Property law isn’t as old as the sequoias—nor as old as democracy in Mesoamerica—but it’s a survivor in its own right. American courts observe legal principles dating back not just to the Constitution—the “I’m Just a Bill” way that statutes are born—but, earlier still, to something known as the “common law.” The common law informs most of what we intuitively think of as “property law.”

No one made the common law. Medieval English judges developed it slowly, case by case, without statutes, over hundreds of years. It’s a bottom-up system that’s still evolving today.

It’s strange to me what gets written about as “property law” and what it doesn’t. I noticed this in a pair of New York Times articles last weekend. 

The first story, about a court case in rural Wyoming, shows how wealthy private ranch owners are fencing ordinary hunters out of public land. It’s explicitly about property law. The hunters have organized themselves, and they have a compelling court case. 
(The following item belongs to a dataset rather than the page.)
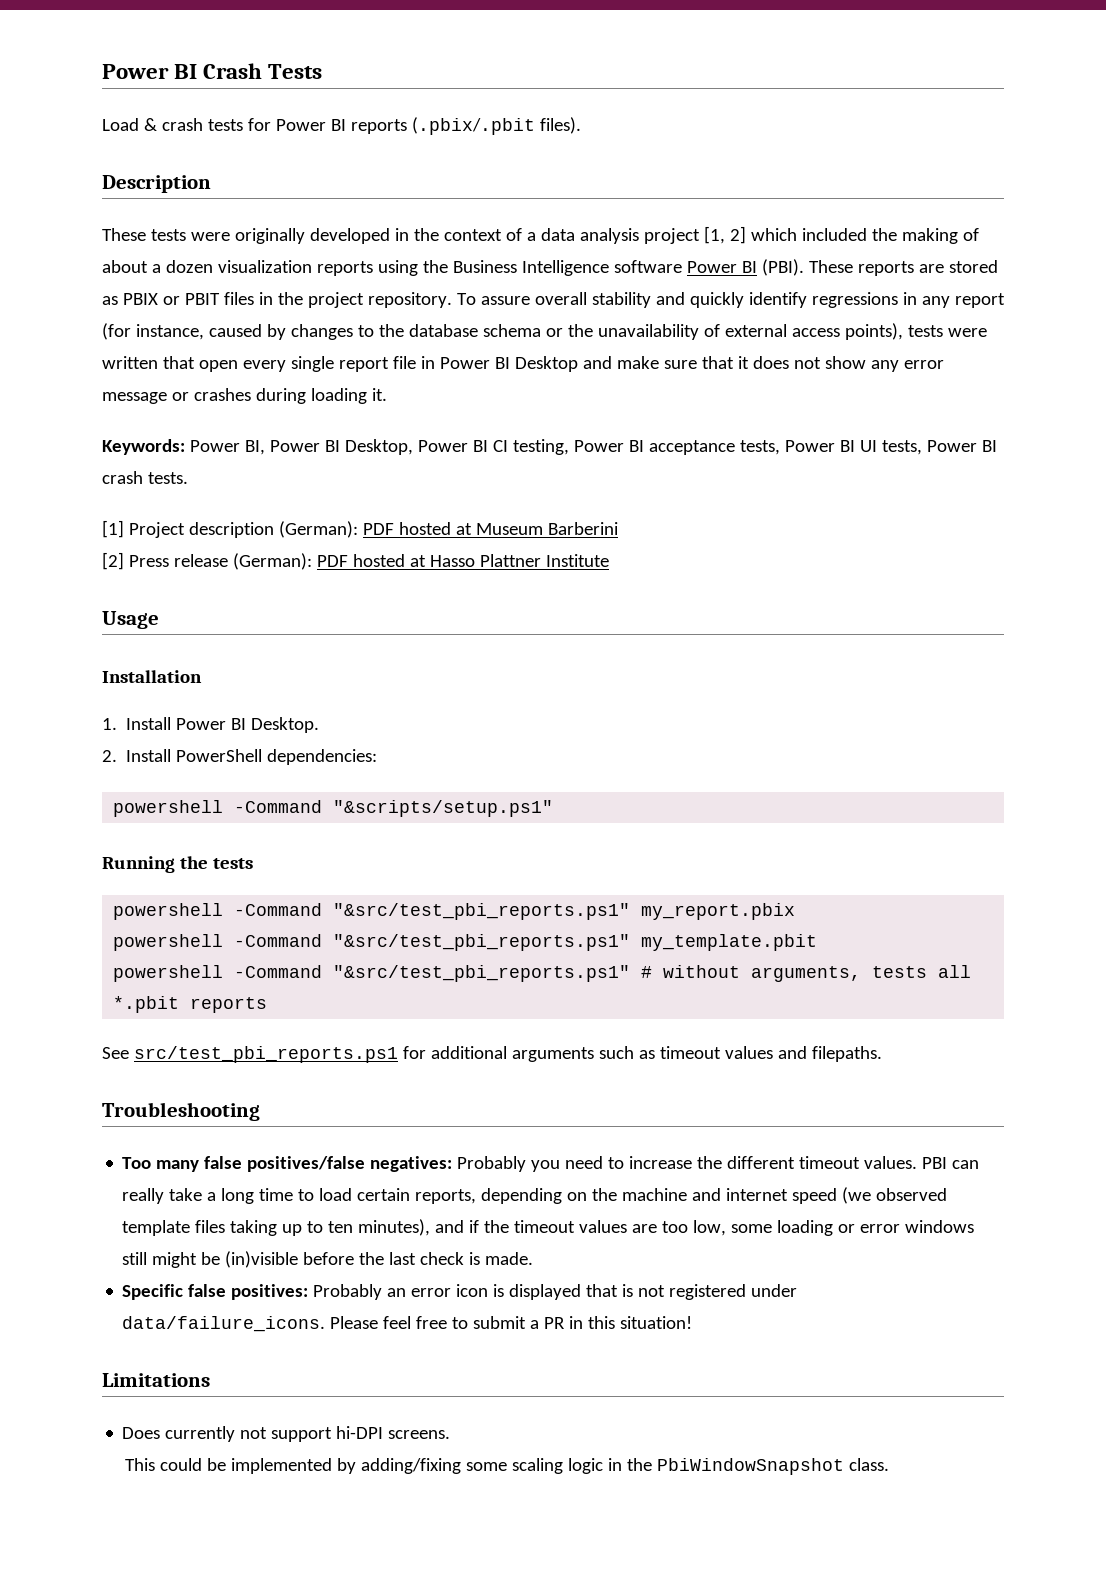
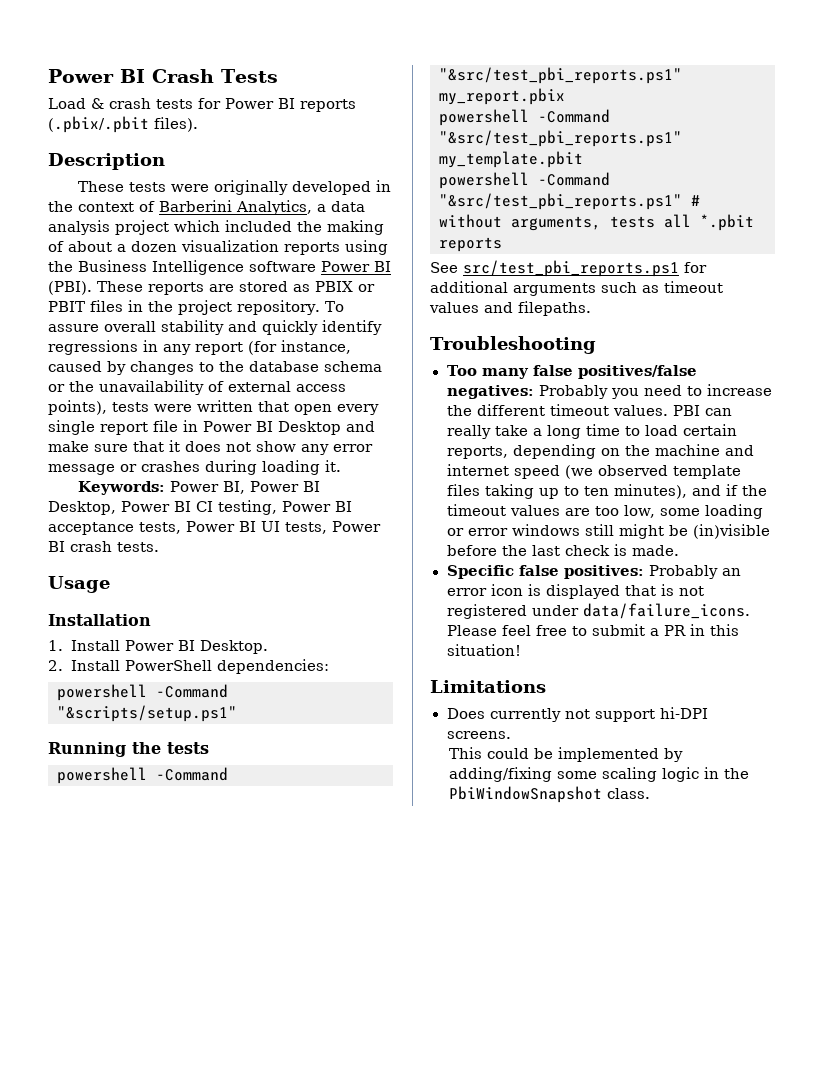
- These tests were originally developed in the context of a data analysis project [1, 2] which included the making of about a dozen visualization reports using the Business Intelligence software Power BI (PBI).
+ These tests were originally developed in the context of Barberini Analytics, a data analysis project which included the making of about a dozen visualization reports using the Business Intelligence software Power BI (PBI).
- [1] Project description (German): PDF hosted at Museum Barberini
- [2] Press release (German): PDF hosted at Hasso Plattner Institute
The second story, on how Americans are increasingly aging alone, has just as much to do with property law. There’s a very important fact that the article recognizes, albeit barely: zoning is the reason there are no smaller, more neighborly homes for older Americans to move into. A clear injustice, but unlike the Wyoming case, no one’s talking about a lawsuit.

I suspect the second article’s inattention to property law has something to do with zoning not being intuitive. The Wyoming case is interesting because it appeals to our intuition that public land should be accessible to the public. But a generation forced to age in isolation, because minimum lot-size regulations skew the housing market? How lonely, and how sad that we shrug at the stupid laws enforcing the loneliness.
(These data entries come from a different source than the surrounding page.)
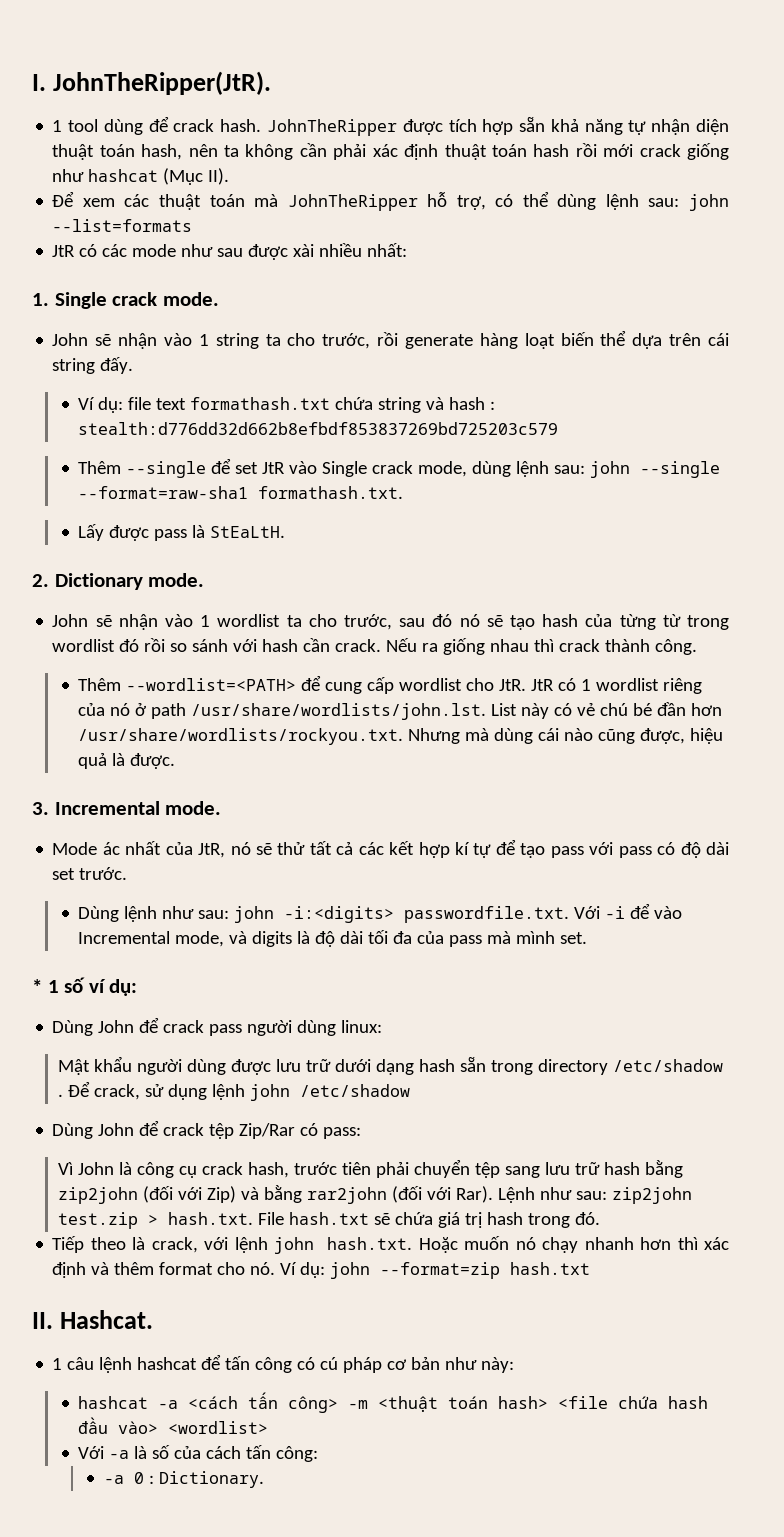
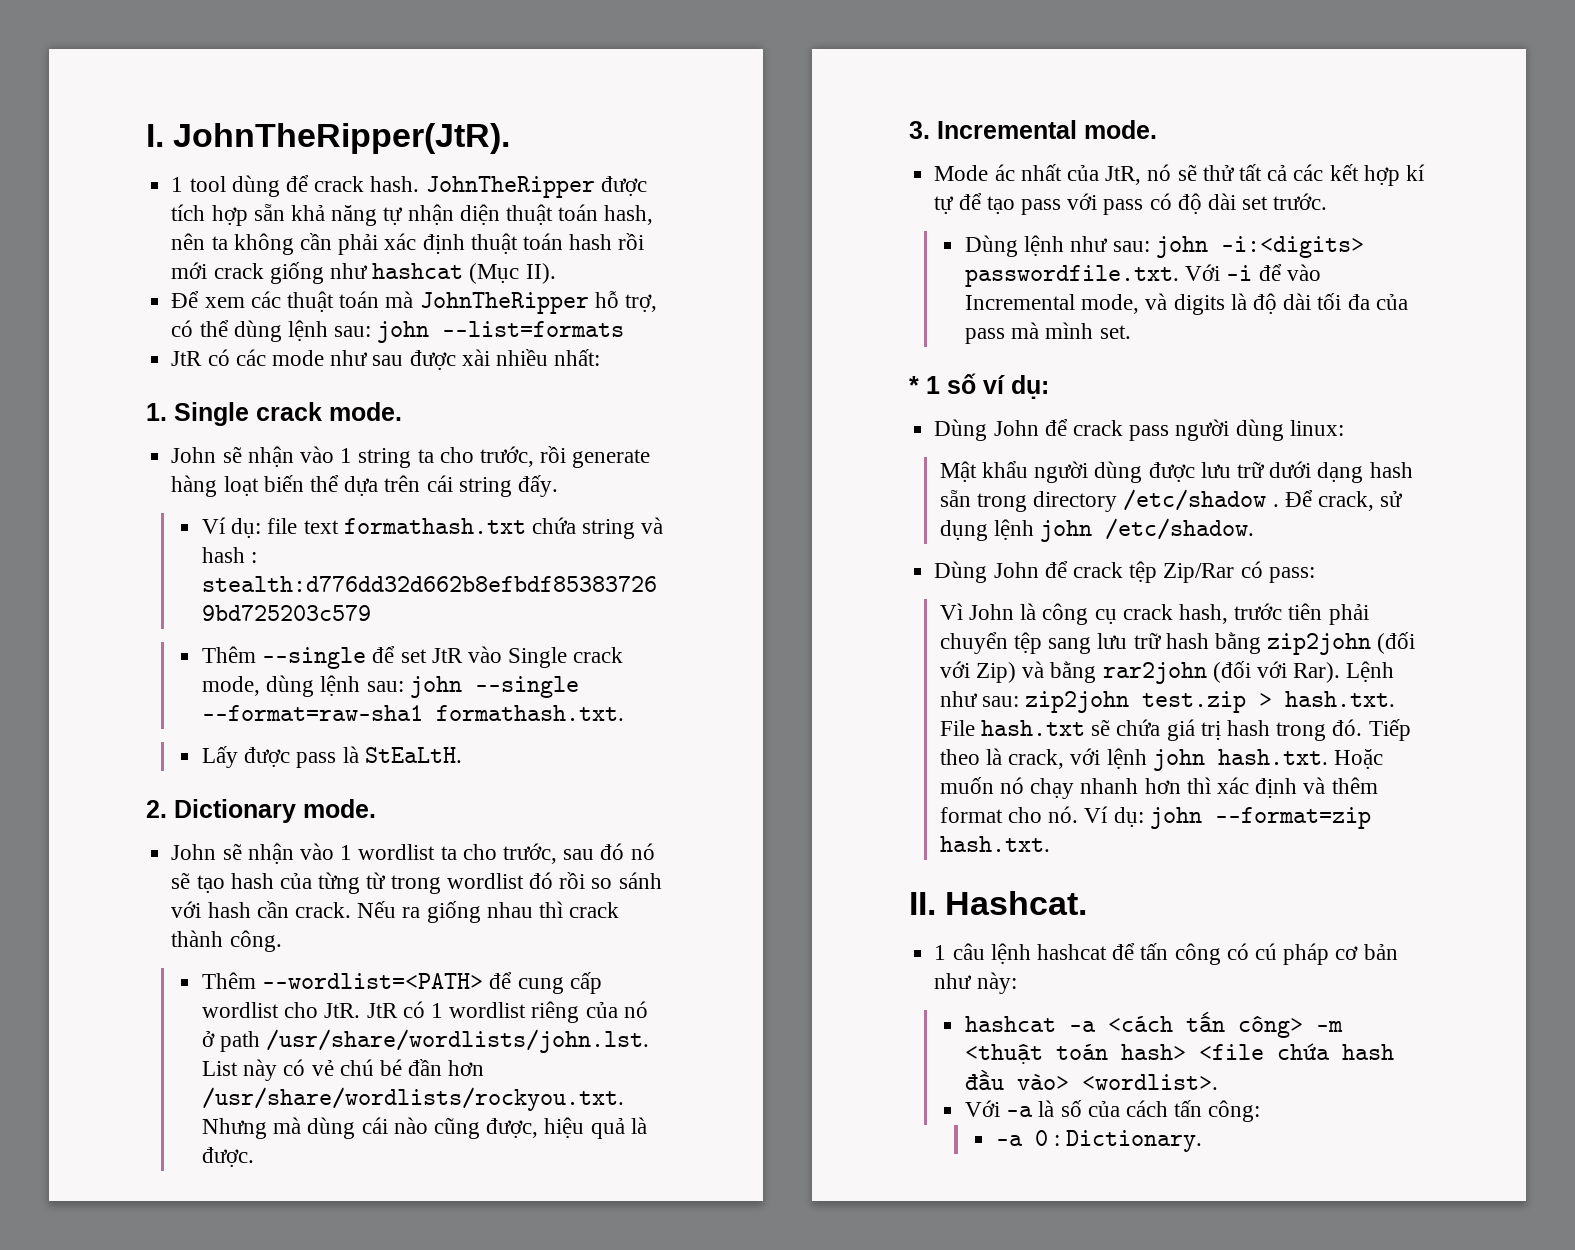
- Để crack, sử dụng lệnh john /etc/shadow
+ Để crack, sử dụng lệnh john /etc/shadow.
- Lệnh như sau: zip2john test.zip > hash.txt. File hash.txt sẽ chứa giá trị hash trong đó.
- Tiếp theo là crack, với lệnh john hash.txt. Hoặc muốn nó chạy nhanh hơn thì xác định và thêm format cho nó.
+ Lệnh như sau: zip2john test.zip > hash.txt. File hash.txt sẽ chứa giá trị hash trong đó. Tiếp theo là crack, với lệnh john hash.txt. Hoặc muốn nó chạy nhanh hơn thì xác định và thêm format cho nó.
- Ví dụ: john --format=zip hash.txt
+ Ví dụ: john --format=zip hash.txt.
- hashcat -a <cách tấn công> -m <thuật toán hash> <file chứa hash đầu vào> <wordlist>
+ hashcat -a <cách tấn công> -m <thuật toán hash> <file chứa hash đầu vào> <wordlist>.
So I am appealing to our intuition about time: property law is older—more of a survivor—than zoning. There are no “property rights” in zoning, a/k/a Herbert Hoover’s racist pet project from the 1920s. Zoning is ahistorical, and we can safely cancel it. Then we can ask more interesting questions, such as: how to reincorporate older and more sequoia-friendly Mesoamerican land-use principles into our common law? 

For now, we need to stop making apartments illegal.
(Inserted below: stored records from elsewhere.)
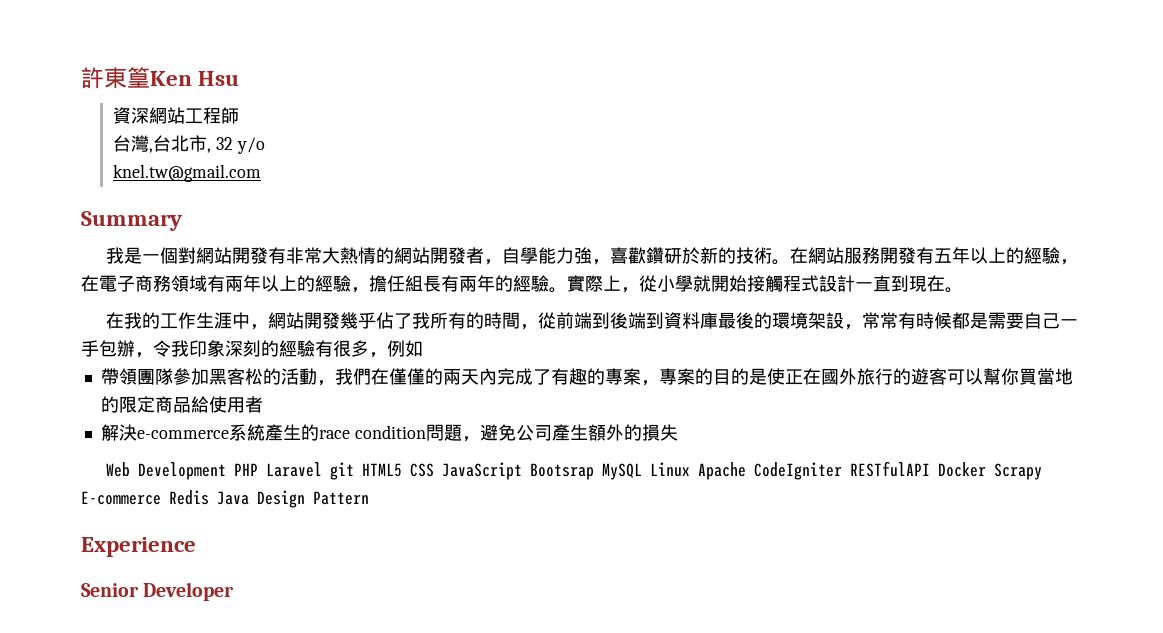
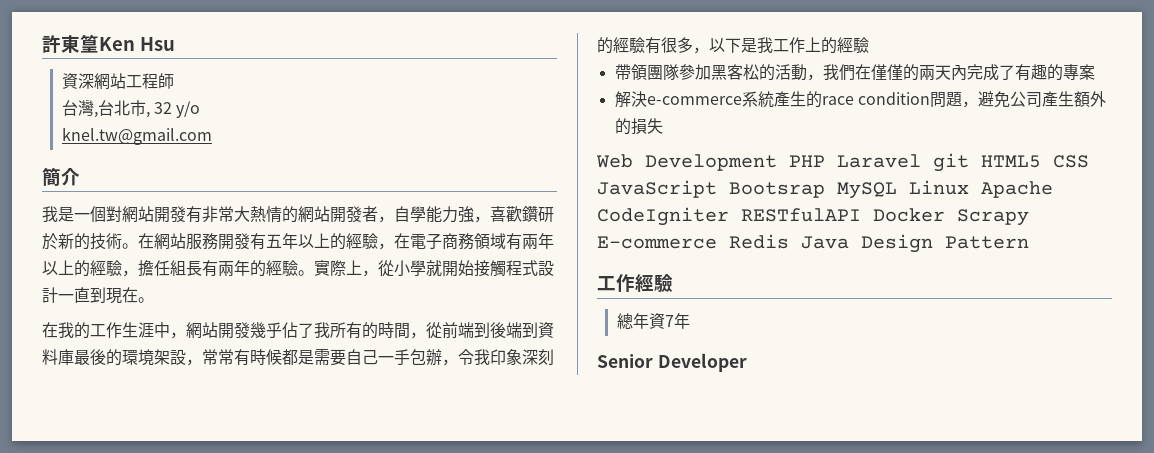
- Summary
+ 簡介
- 在我的工作生涯中，網站開發幾乎佔了我所有的時間，從前端到後端到資料庫最後的環境架設，常常有時候都是需要自己一手包辦，令我印象深刻的經驗有很多，例如
+ 在我的工作生涯中，網站開發幾乎佔了我所有的時間，從前端到後端到資料庫最後的環境架設，常常有時候都是需要自己一手包辦，令我印象深刻的經驗有很多，以下是我工作上的經驗
- 帶領團隊參加黑客松的活動，我們在僅僅的兩天內完成了有趣的專案，專案的目的是使正在國外旅行的遊客可以幫你買當地的限定商品給使用者
+ 帶領團隊參加黑客松的活動，我們在僅僅的兩天內完成了有趣的專案
- Experience
+ 工作經驗
+ 總年資7年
We Think We’re Right About CEQA Exemptions

Two weeks ago, we argued that builder’s remedy projects may use certain CEQA exemptions, regardless of zoning-consistency requirements, because zoning isn’t “applicable” to builder’s-remedy projects. (E.g., CEQA Guidelines § 15332; cf. Harroman Co. v. Town of Tiburon (1991) 235 Cal.App.3d 388, 394–97.)

Great news! There’s another, better case to support this theory. (See Wollmer v. City of Berkeley (2011) 193 Cal.App.4th 1329, 1347–50 [holding that “zoning standards are not ‘applicable’” under CEQA when “waived” by operation of density bonus law].) Affordable-housing developers, ask your CEQA lawyer if Wollmer is right for your builder’s-remedy project.